Foremark Performance Chemicals has completed an expansion of its triazine manufacturing operations at its La Porte, Texas plant. The capacity increase reflects strong customer demand growth from both higher shale oil and gas production in North America as well as Foremark’s strong value proposition. The expansion includes a new triazine reactor, increased storage and handling, and a doubling of truck and rail loading capacity.

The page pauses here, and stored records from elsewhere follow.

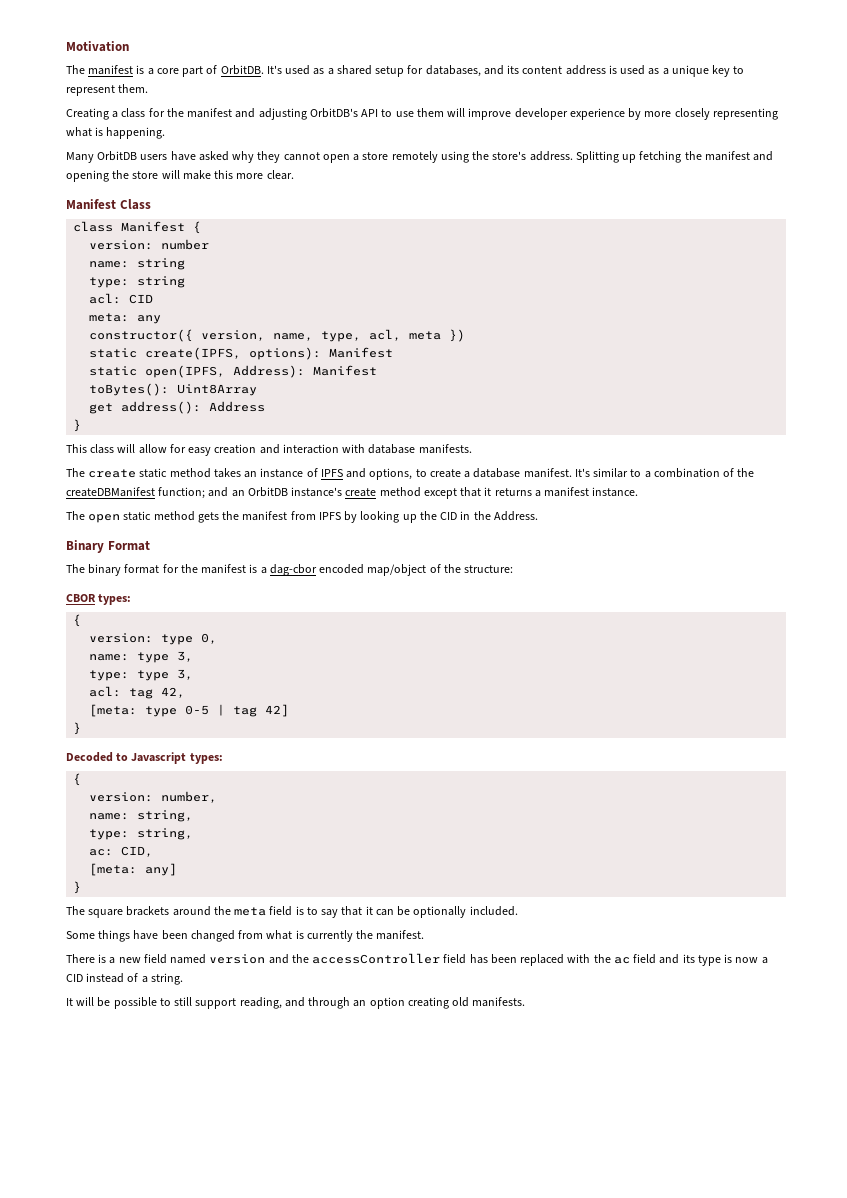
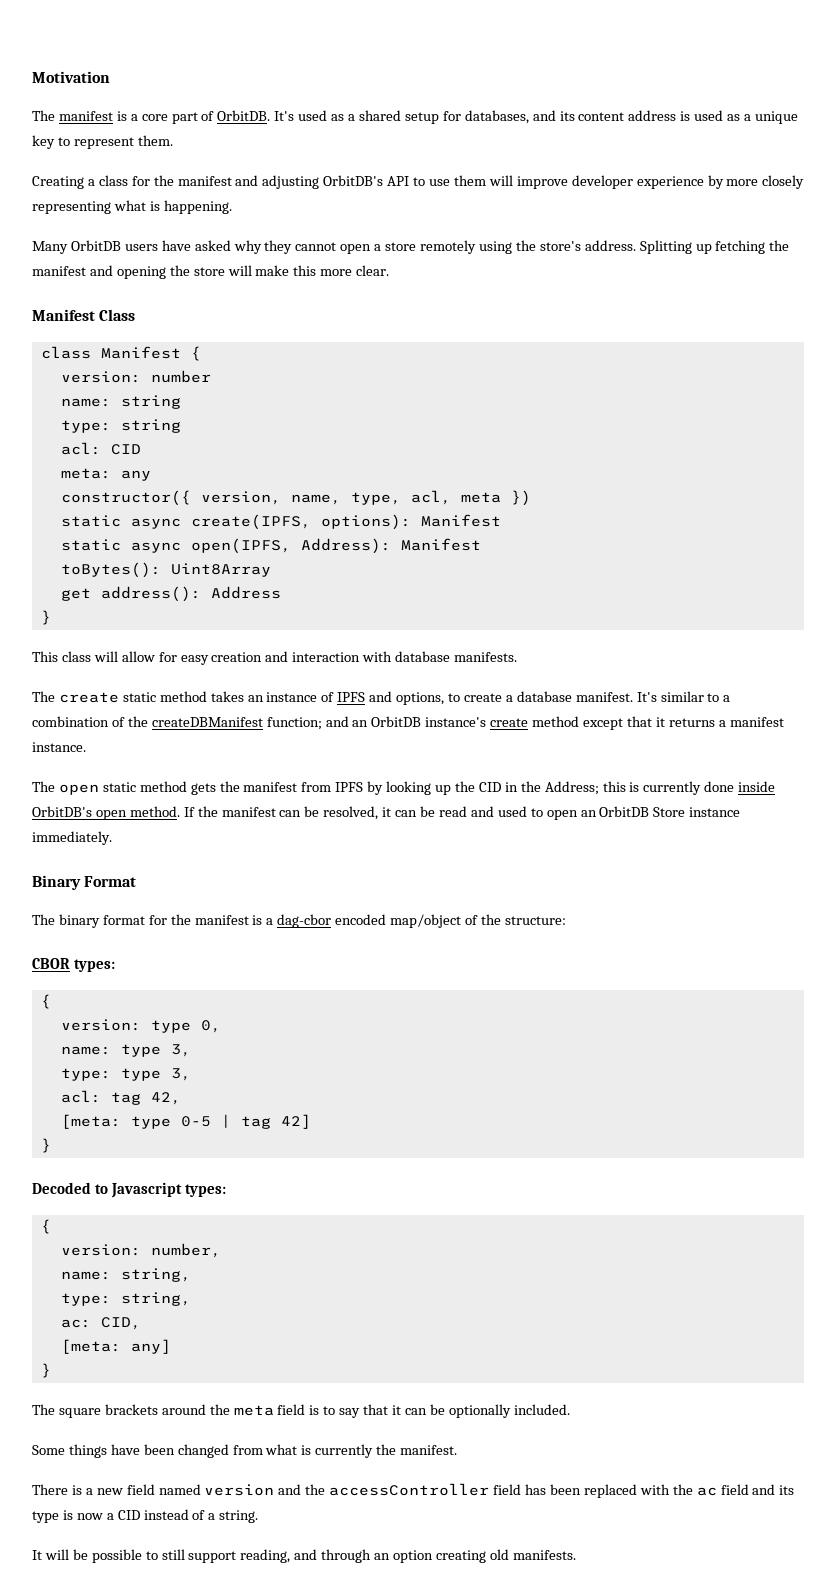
- static create(IPFS, options): Manifest
+ static async create(IPFS, options): Manifest
- static open(IPFS, Address): Manifest
+ static async open(IPFS, Address): Manifest
- The open static method gets the manifest from IPFS by looking up the CID in the Address.
+ The open static method gets the manifest from IPFS by looking up the CID in the Address; this is currently done inside OrbitDB's open method. If the manifest can be resolved, it can be read and used to open an OrbitDB Store instance immediately.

“These investments showcase our ongoing commitment to innovate, drive long-term growth and meet the needs of our customers,” said Randy Owens, CEO of Foremark. “This expansion is squarely in line with our strategy and follows the recent opening of our Oil and Gas Product

 

 

Development and Application Lab.”

Foremark, headquartered in League City, TX, is a leading supplier of triazine products, which are used for scavenging impurities found in a variety of products including crude oil, natural gas and liquefied natural gas. The company’s trademarked product called PureMark, includes a broad range of high-performance amine-based scavengers such as MEA and MMA triazine formulations. PureMark triazines are highly effective hydrogen sulfide and carbon dioxide scavengers that eliminate toxic gases and maintain asset integrity. These products improve safety, protect equipment and ensure oil and gas products meet increasingly stringent specifications.

Foremark Performance Chemicals, is a technology driven company in intermediate chemicals and derivatives for oilfield, refinery and petrochemical applications.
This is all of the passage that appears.